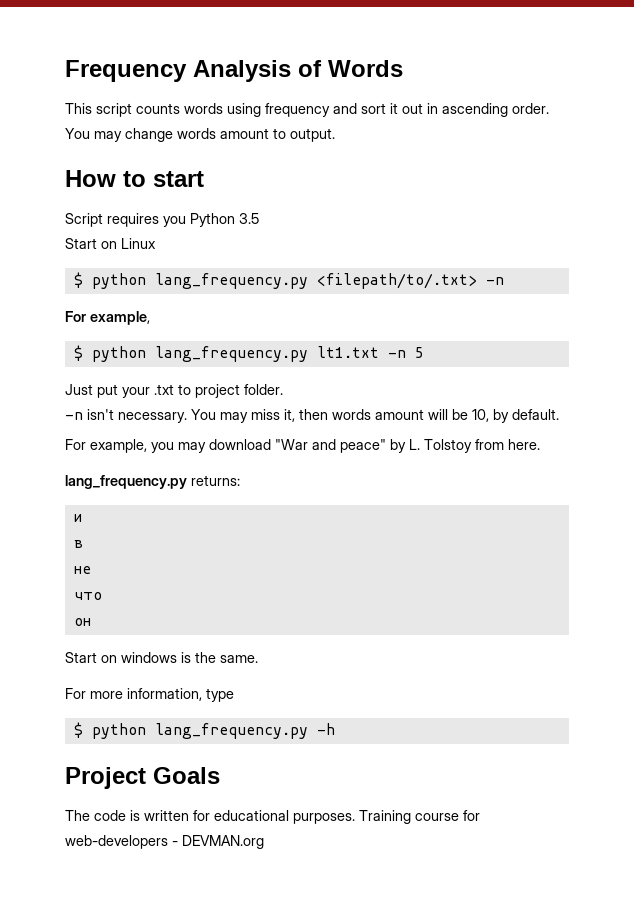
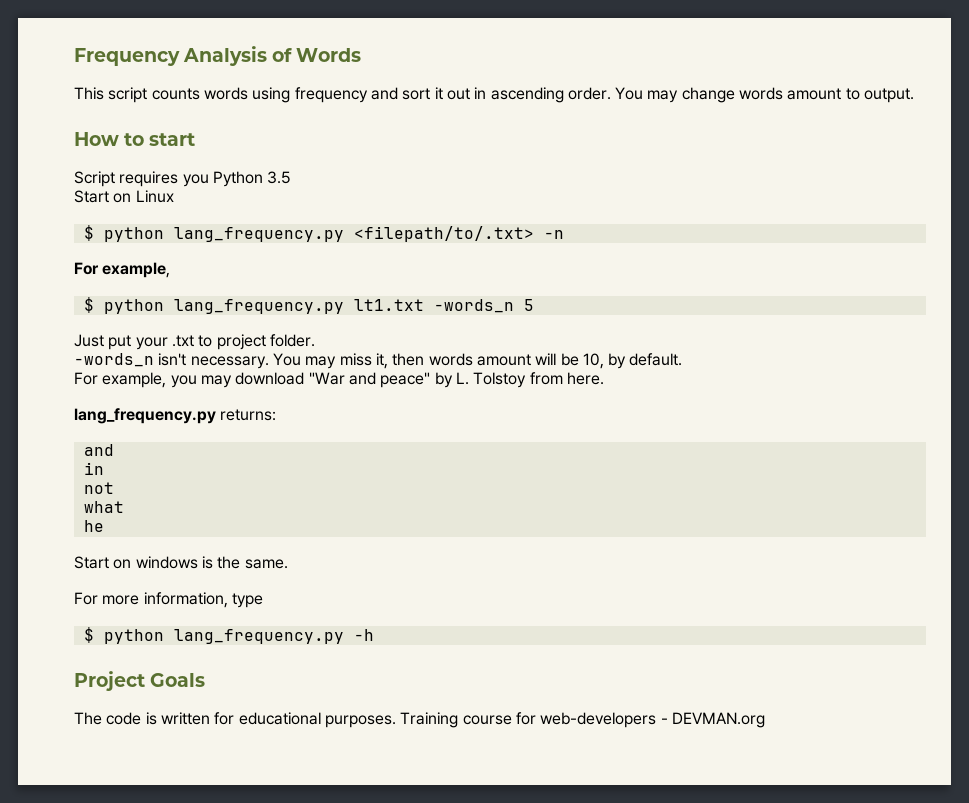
[387,350,406,358] -n -> [433,299,514,313] -words_n
[65,412,83,420] -n -> [74,353,154,367] -words_n
[73,514,82,522] [73,540,83,548] [73,566,91,574] [73,592,102,600] [73,618,91,626] и // в // не // что // он -> [83,444,114,456] [83,462,104,475] [83,482,114,494] [83,501,124,513] [83,520,104,532] and // in // not // what // he

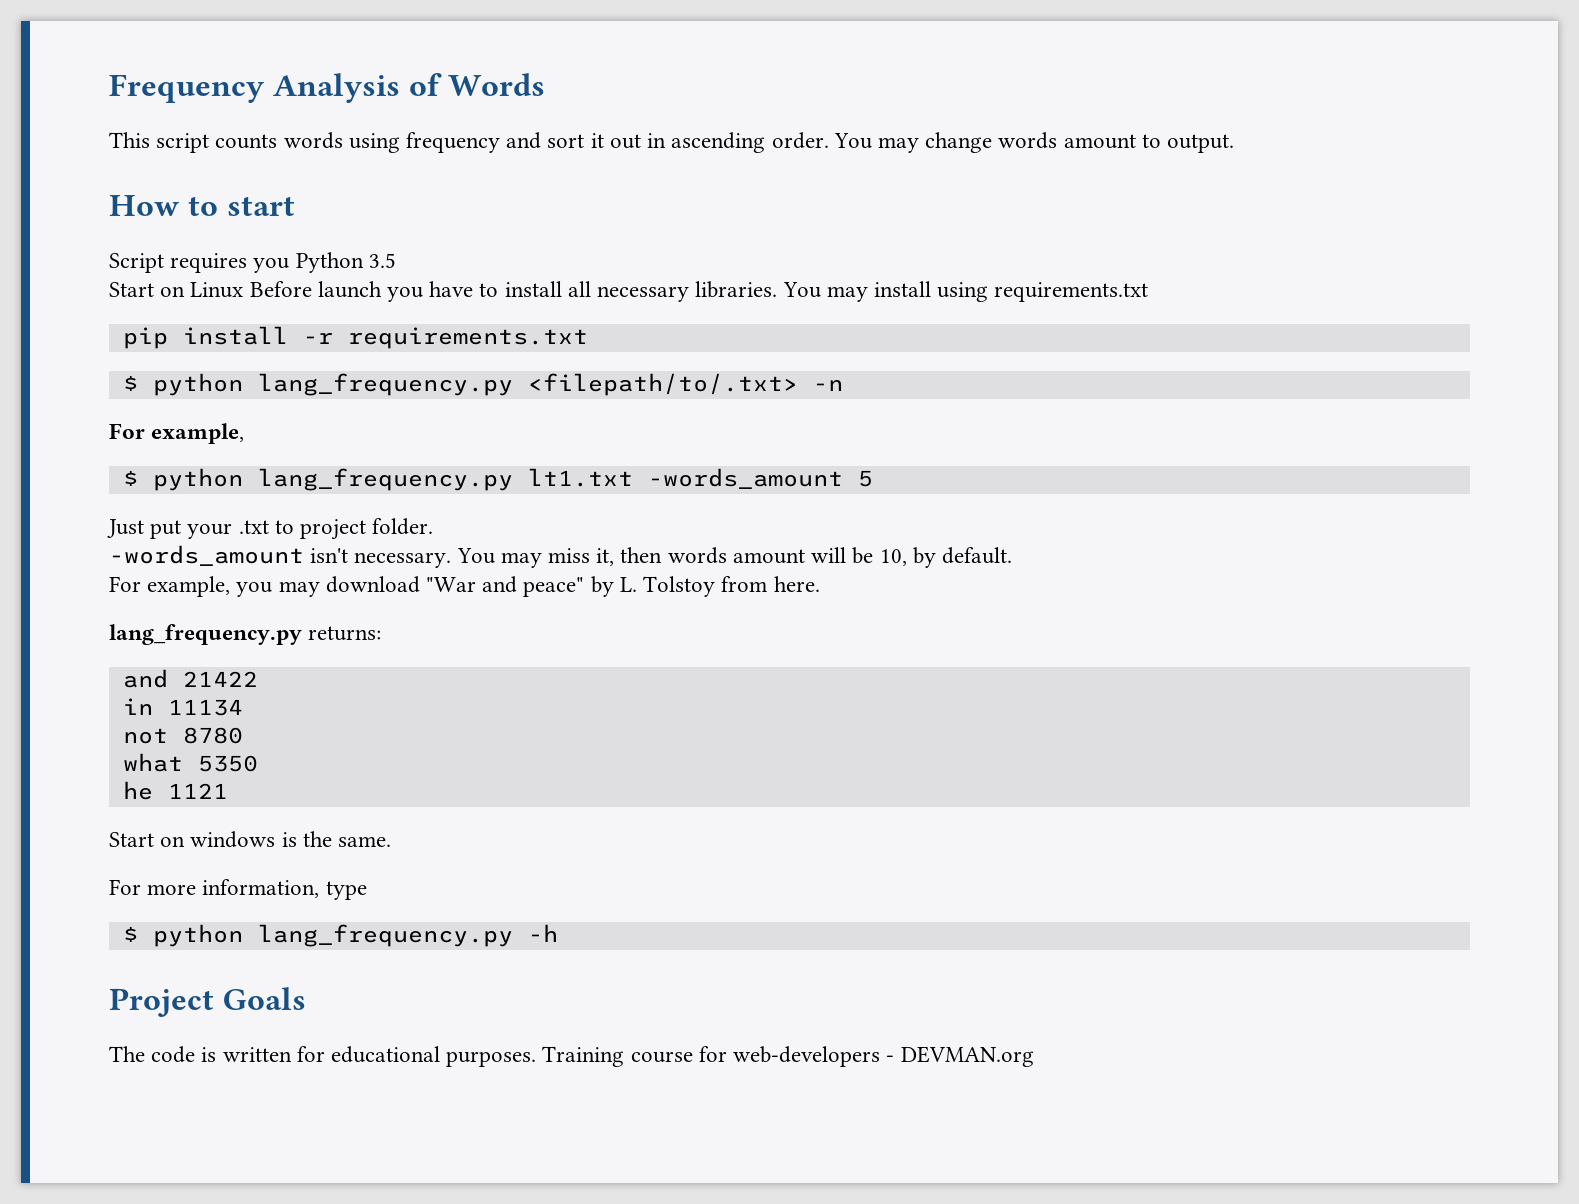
(174, 196) none -> [249,281,1149,302] [122,326,588,349] Before launch you have to install all necessary libraries. You may install using requirements.txt // pip install -r requirements.txt
[433,299,514,313] -words_n -> [647,468,843,489] -words_amount
[74,353,154,367] -words_n -> [109,545,304,566] -words_amount
[83,462,104,475] // in -> [182,671,258,687] [122,698,243,716] 21422 // in 11134
(114, 488) none -> [182,727,243,744] 8780
(124, 507) none -> [197,755,258,772] 5350
(104, 526) none -> [167,783,228,799] 1121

Assigned task> Leaving out any pictures, write the records above out exactly as they are.

Solved exercise>
[387,350,406,358] -n -> [433,299,514,313] -words_n
[65,412,83,420] -n -> [74,353,154,367] -words_n
[73,514,82,522] [73,540,83,548] [73,566,91,574] [73,592,102,600] [73,618,91,626] и // в // не // что // он -> [83,444,114,456] [83,462,104,475] [83,482,114,494] [83,501,124,513] [83,520,104,532] and // in // not // what // he

(174, 196) none -> [249,281,1149,302] [122,326,588,349] Before launch you have to install all necessary libraries. You may install using requirements.txt // pip install -r requirements.txt
[433,299,514,313] -words_n -> [647,468,843,489] -words_amount
[74,353,154,367] -words_n -> [109,545,304,566] -words_amount
[83,462,104,475] // in -> [182,671,258,687] [122,698,243,716] 21422 // in 11134
(114, 488) none -> [182,727,243,744] 8780
(124, 507) none -> [197,755,258,772] 5350
(104, 526) none -> [167,783,228,799] 1121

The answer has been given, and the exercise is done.